When you retype the records that follow, keep each word as it is and drop any pictures.

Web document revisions
::::::
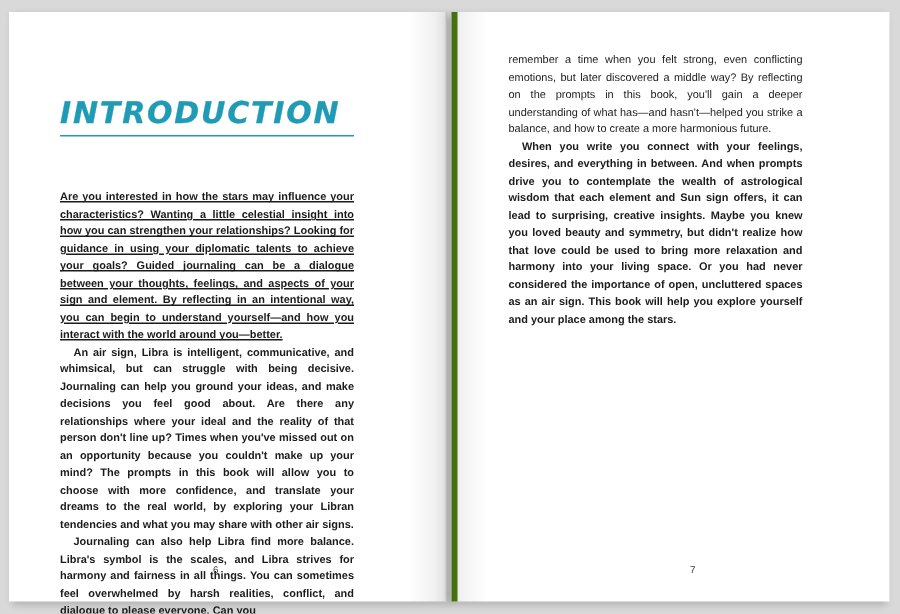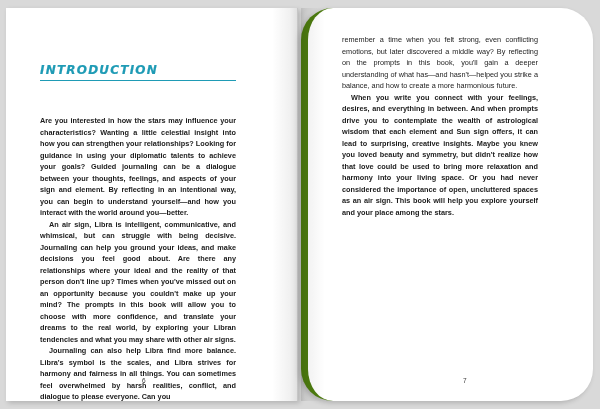--- a/index.html
+++ b/index.html
@@ -35,8 +35,7 @@
   .page-right {
     left: 301px;
     box-shadow: -2px 2px 5px rgba(0,0,0,0.18);
-    border-left: 7px solid #4d7c0f;
-    border-radius: 32px;
+    border-left: 4px solid #4d7c0f;
   }
   .gutter-shade-left {
     position: absolute;

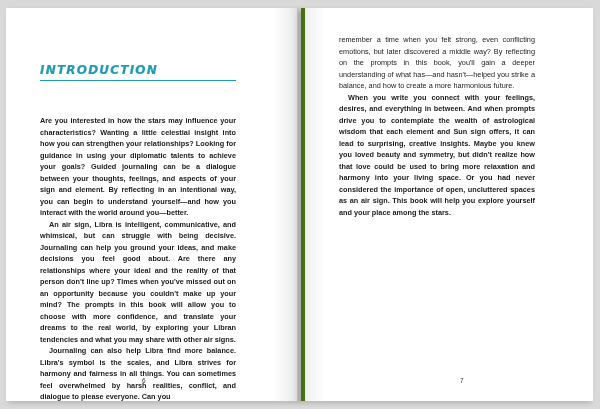--- a/index.html
+++ b/index.html
@@ -71,7 +71,7 @@
     font-family: "DejaVu Sans", sans-serif;
     font-weight: bold;
     font-style: italic;
-    font-size: 12px;
+    font-size: 20px;
     letter-spacing: 1.2px;
     color: #1f9bb5;
     margin: 0 0 34px 0;

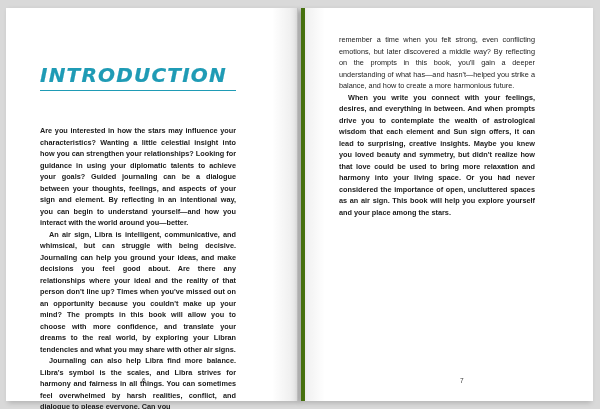--- a/index.html
+++ b/index.html
@@ -100,6 +100,7 @@
   }
   p.body.lead {
     font-weight: bold;
+    text-decoration: underline;
   }
   .folio {
     position: absolute;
::::::
Answer for the task
--- a/index.html
+++ b/index.html
@@ -35,8 +35,7 @@
   .page-right {
     left: 301px;
     box-shadow: -2px 2px 5px rgba(0,0,0,0.18);
-    border-left: 7px solid #4d7c0f;
-    border-radius: 32px;
+    border-left: 4px solid #4d7c0f;
   }
   .gutter-shade-left {
     position: absolute;

--- a/index.html
+++ b/index.html
@@ -71,7 +71,7 @@
     font-family: "DejaVu Sans", sans-serif;
     font-weight: bold;
     font-style: italic;
-    font-size: 12px;
+    font-size: 20px;
     letter-spacing: 1.2px;
     color: #1f9bb5;
     margin: 0 0 34px 0;

--- a/index.html
+++ b/index.html
@@ -100,6 +100,7 @@
   }
   p.body.lead {
     font-weight: bold;
+    text-decoration: underline;
   }
   .folio {
     position: absolute;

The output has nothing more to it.